Todavía estaba masticando cuando entró en la enfermería detrás de Von Kleine. Se detuvo sorprendido.

La mujer estaba sentada en una de las literas. Tenía un pañuelo en la mano y con él limpiaba la boca de un hombre negro que yacía allí. Había sangre en el pañuelo. Ella miró a Fleischer. Su expresión estaba suavizada por el dolor y la compasión, pero cambió en el momento en que vio a Fleischer. Se puso de pie rápidamente.

—Oh, gracias a Dios que ha venido —gritó con alegría, como si estuviera saludando a un amigo querido. Luego, sin razón aparente, miró el reloj.

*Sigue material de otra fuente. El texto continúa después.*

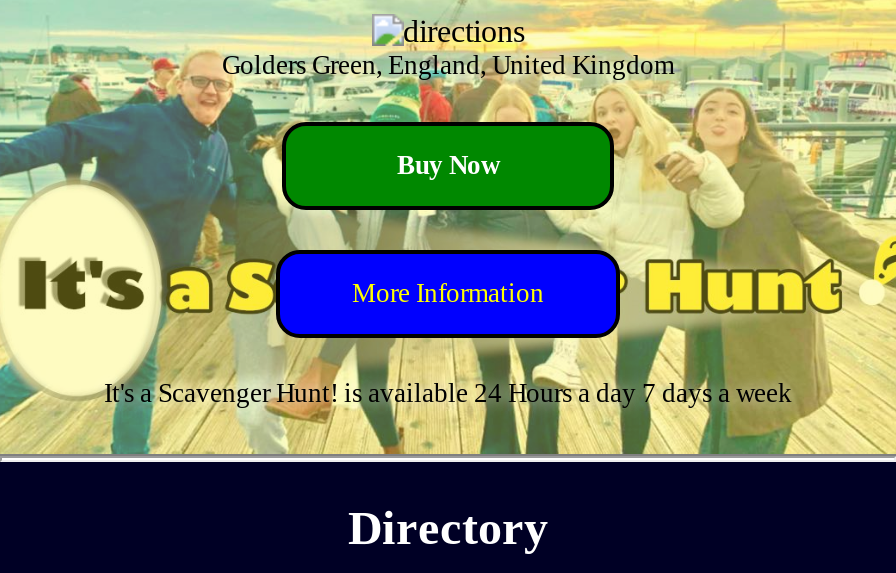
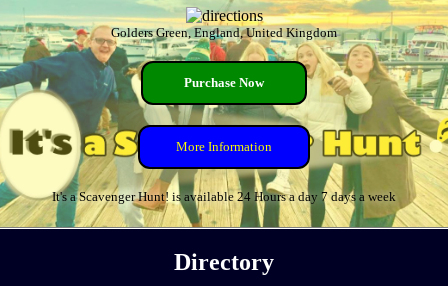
[397,151,499,181] Buy Now -> [184,75,264,90] Purchase Now

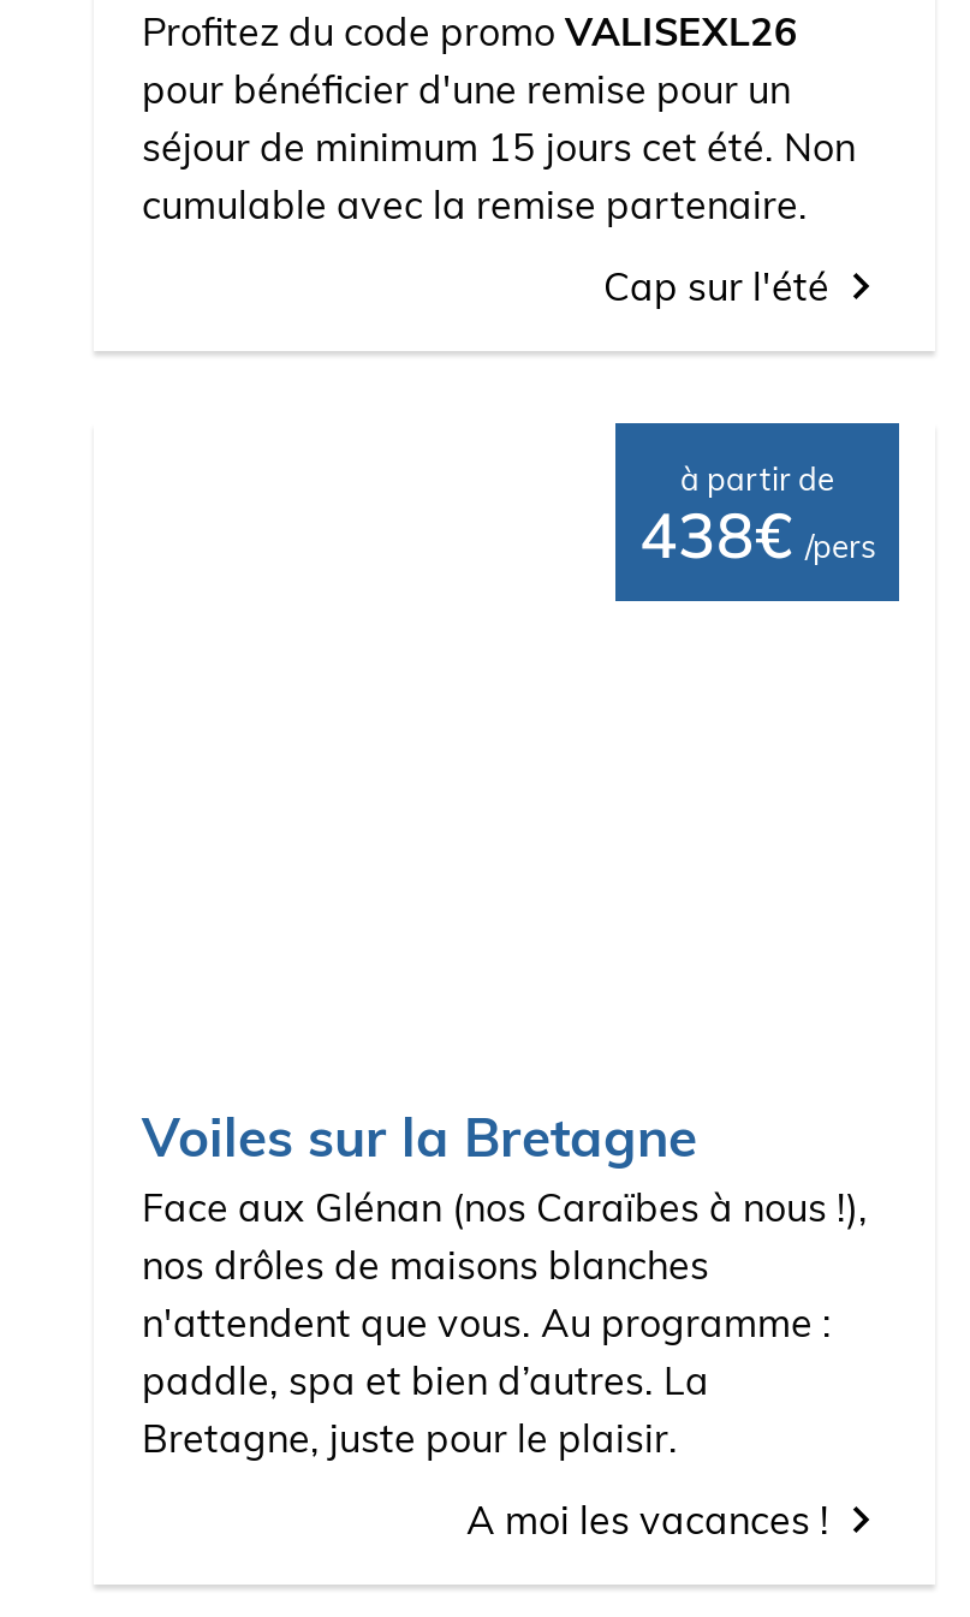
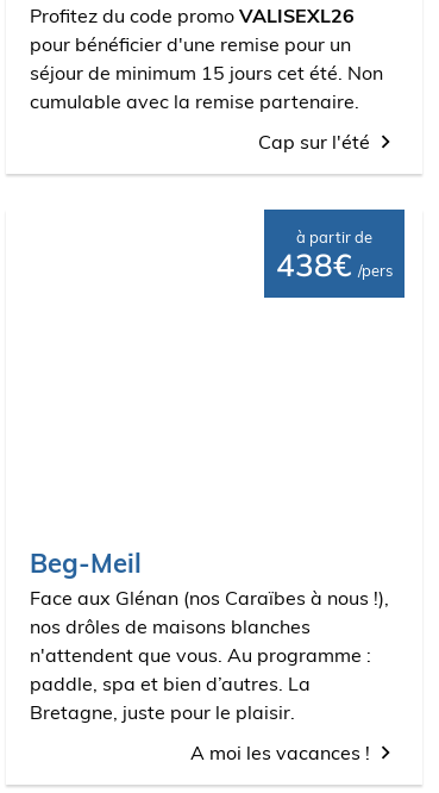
[142,1104,697,1171] Voiles sur la Bretagne -> [30,547,142,580] Beg-Meil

Cautelosamente alejado de ella, Fleischer se acomodó en el lugar opuesto de la litera en la que Rosa estaba sentada. Se inclinó y estudió el rostro del moribundo. Había algo muy familiar en él. Masticó tranquilamente mientras meditaba. Fue la asociación con la mujer lo que impulsó su memoria.

Produjo un sonido ahogado y salieron de su boca pedazos de pan masticado.

—¡Capitán! —gritó—, éste es uno de los bandidos ingleses.

—Ya lo sé —respondió Von Kleine.

—¿Por qué no me lo han dicho? Este hombre debe ser ejecutado inmediatamente. Incluso ahora puede que sea demasiado tarde. La justicia será falseada.

—Por favor, Herr comisionado. La mujer tiene un importante mensaje para usted.

—Esto es monstruoso. Me deberían haber avisado…

—Cálmese —le espetó Von Kleine. Luego se dirigió a Rosa—. ¿Usted me ha mandado llamar? ¿Qué tiene que decirnos?

Con una mano, Rosa sostenía la cabeza de Sebastian, pero estaba mirando el reloj.

—Debo decirle a Herr Fleischer que falta un minuto para las siete.

—¿Cómo dice?

—Dígale exactamente lo que le he dicho.

—¿Esto es un juego?

—Dígaselo rápido. Hay muy poco tiempo.

—Dice que falta un minuto para las siete —tradujo Von Kleine, y luego en inglés—: Ya se lo he dicho.

—Dígale que a las siete va a morir.

—¿Qué significa eso?

—Dígaselo primero. ¡Dígaselo! —insistió Rosa.

—Dice que usted va a morir a las siete en punto. —Y Fleischer interrumpió su impaciente estudio de Sebastian. Se detuvo ante la mujer un momento y luego sonrió, dudando.

—Dígale que me siento muy bien —dijo, y volvió a reír—; mejor que éste que está aquí. —Tocó a Sebastian—. Ja, mucho mejor —y su risa estalló fuerte y llena, resonando en el cerrado recinto de la enfermería.

—Dígale que mi esposo ha colocado una bomba en este barco, y va a estallar a las siete en punto.

—¿Dónde? —preguntó Von Kleine

—Dígaselo primero.

—Si es verdad, usted también está en peligro. ¿Dónde está?

—Dígale a Fleischer lo que le he dicho.

—Hay una bomba en el barco —y Fleischer dejó de reír.

—Está mintiendo —balbuceó—, mentiras inglesas.

—¿Dónde está la bomba? —Von Kleine apretaba con fuerza el brazo de Rosa.

—Ya es demasiado tarde —Rosa sonrió complacida—. Mire el reloj.

—¿Dónde está? —Von Kleine la sacudió furiosamente en su agitación.

—En el depósito de municiones. En el depósito de proa.

—En el depósito. ¡Dios misericordioso! —juró Von Kleine en alemán y se volvió hacia la puerta.

—¿El depósito? —gritó Fleischer y salió tras él—. Es imposible, no puede ser —pero corría desesperadamente, y detrás se oyó la risa triunfante de Rosa Oldsmith.

—Está muerto, como mi hija, muerto, como mi padre. ¡Es demasiado tarde para correr!